Esa tarde, volvió a los baños públicos. Tuvo mejor suerte que el día anterior. Un moreno forzudo y risueño, al que había visto levantando pesas en la sala de ejercicios, le sonrió. Cogiéndolo del brazo, lo llevó a una salita donde vendían bebidas. Mientras tomaban un jugo de piña y plátano y le decía su nombre, Stanley Weeks, se acercaba mucho a él, hasta rozar una de sus piernas con la suya. Luego, con una sonrisita llena de intenciones, lo llevó siempre del brazo a un pequeño camarín, cuya puerta cerró con pestillo apenas entraron. Se besaron, se mordisquearon las orejas y el cuello, mientras se quitaban los pantalones. Roger observó, ahogándose de deseo, el falo negrísimo de Stanley y el glande rojizo y húmedo, engordando bajo sus ojos. «Dos libras y me lo chupas», lo oyó decir. «Después, te enculo». Asintió, arrodillándose. Más tarde, en su cuarto de hotel, escribió en su diario: «Baños públicos. Stanley Weeks: atleta, joven, 27 años. Enorme, durísimo, 9 pulgadas por lo menos. Besos, mordiscos, penetración con grito. Dos
pounds
».

Roger, Omarino y Arédomi partieron de Barbados rumbo a Pará el 5 de septiembre, en el
Boniface
, un barco incómodo, pequeño y atestado, que olía mal y cuya comida era pésima. Pero Roger disfrutó de la travesía hasta Pará gracias al doctor Herbert Spencer Dickey, un médico norteamericano. Había trabajado para la Compañía de Arana en El Encanto y, además de corroborar los horrores que Casement ya conocía, le contó muchas anécdotas, algunas feroces y otras cómicas, sobre sus experiencias en el Putumayo. Resultó ser un hombre de espíritu aventurero, que había viajado por medio mundo, sensible y de buenas lecturas. Era agradable ver caer la noche en cubierta a su lado, fumando, tomando a pico de botella tragos de whiskey y escuchando cosas inteligentes. El doctor Dickey aprobaba los trajines que se daban Gran Bretaña y Estados Unidos para poner remedio a las atrocidades de la Amazonia. Pero era fatalista y escéptico: las cosas no cambiarían allí ni hoy ni en el futuro.

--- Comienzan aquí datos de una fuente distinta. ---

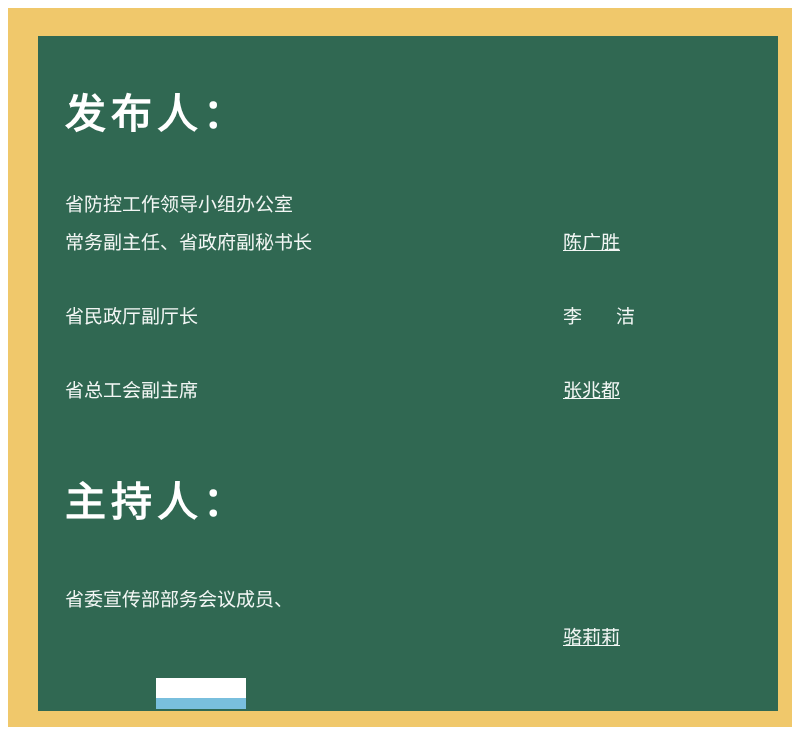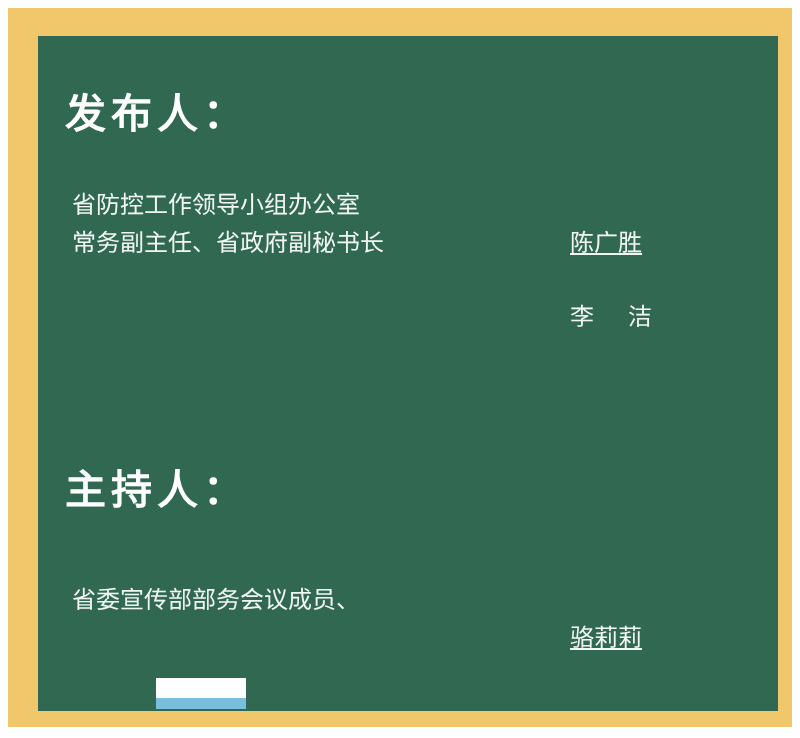"省防控工作领导小组办公室" .entry { font-size: 24px -> 19px; left: 34px -> 27px }
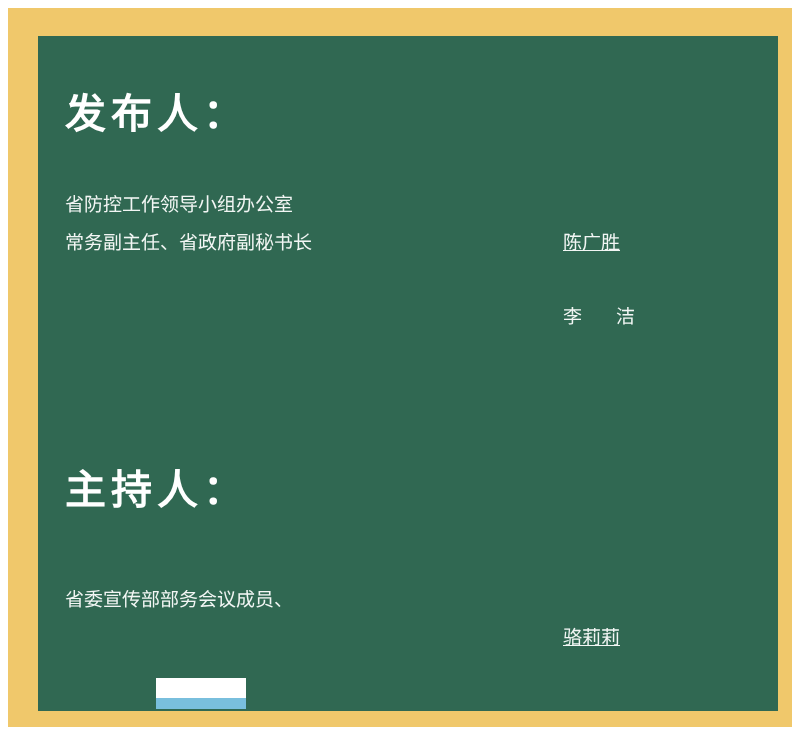"省民政厅副厅长" span.role-lines { html: none -> <span> <span>省民政厅副厅长</span> </span> }
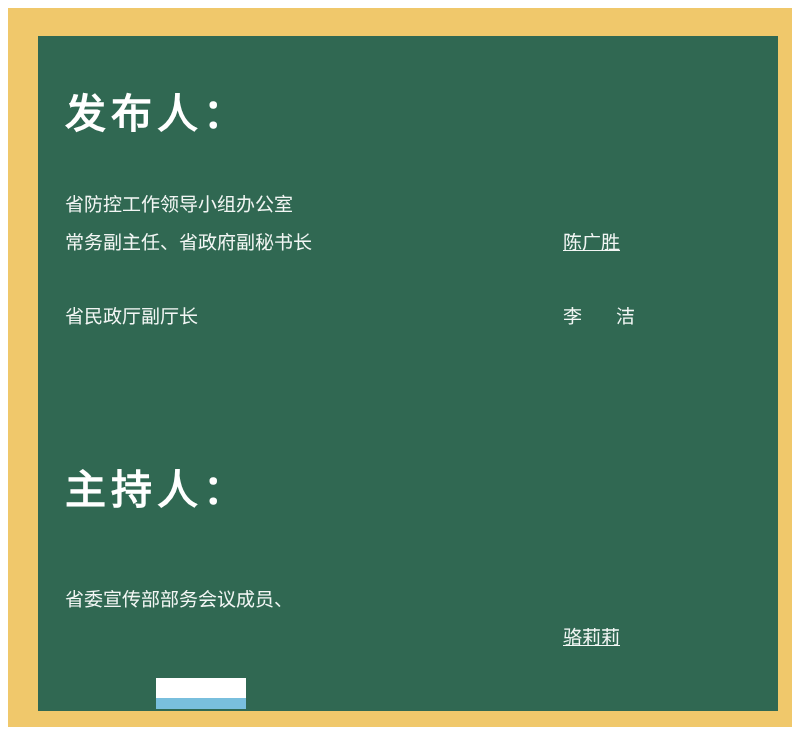"省总工会副主席" div.entry { html: none -> <div> <span> <span>省总工会副主席</span> </span> <span>张兆都</span> </div> }
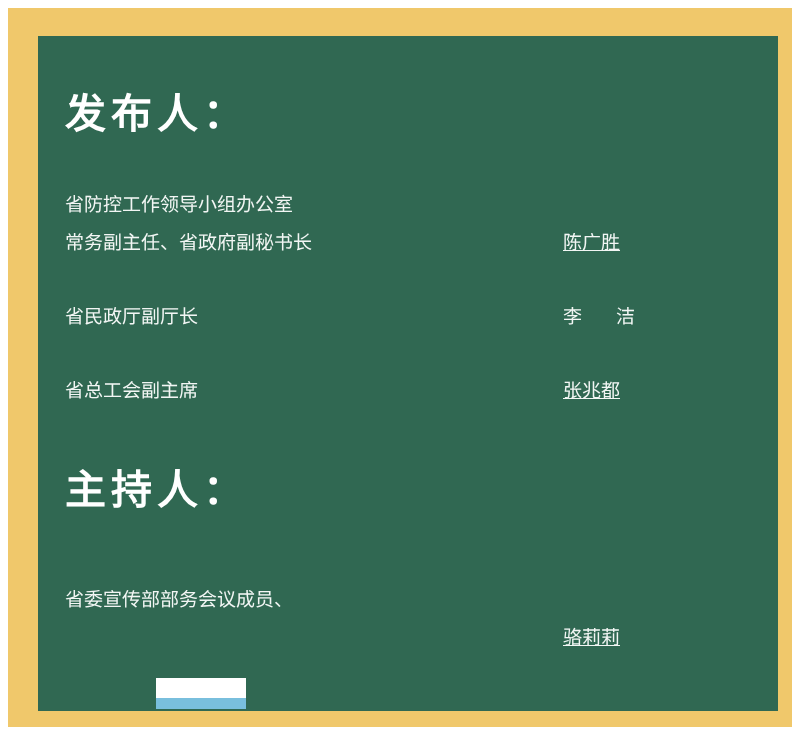"主持人：" #heading-host { top: 434px -> 446px }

—La maldad la llevamos en el alma, mi amigo —decía, medio en broma, medio en serio—. No nos libraremos de ella tan fácilmente. En los países europeos y en el mío está más disimulada, sólo se manifiesta a plena luz cuando hay una guerra, una revolución, un motín. Necesita pretextos para hacerse pública y colectiva. En la Amazonia, en cambio, puede mostrarse a cara descubierta y perpetrar las peores monstruosidades sin las justificaciones del patriotismo o la religión. Sólo la codicia pura y dura. La maldad que nos emponzoña está en todas partes donde hay seres humanos, con las raíces bien hundidas en nuestros corazones.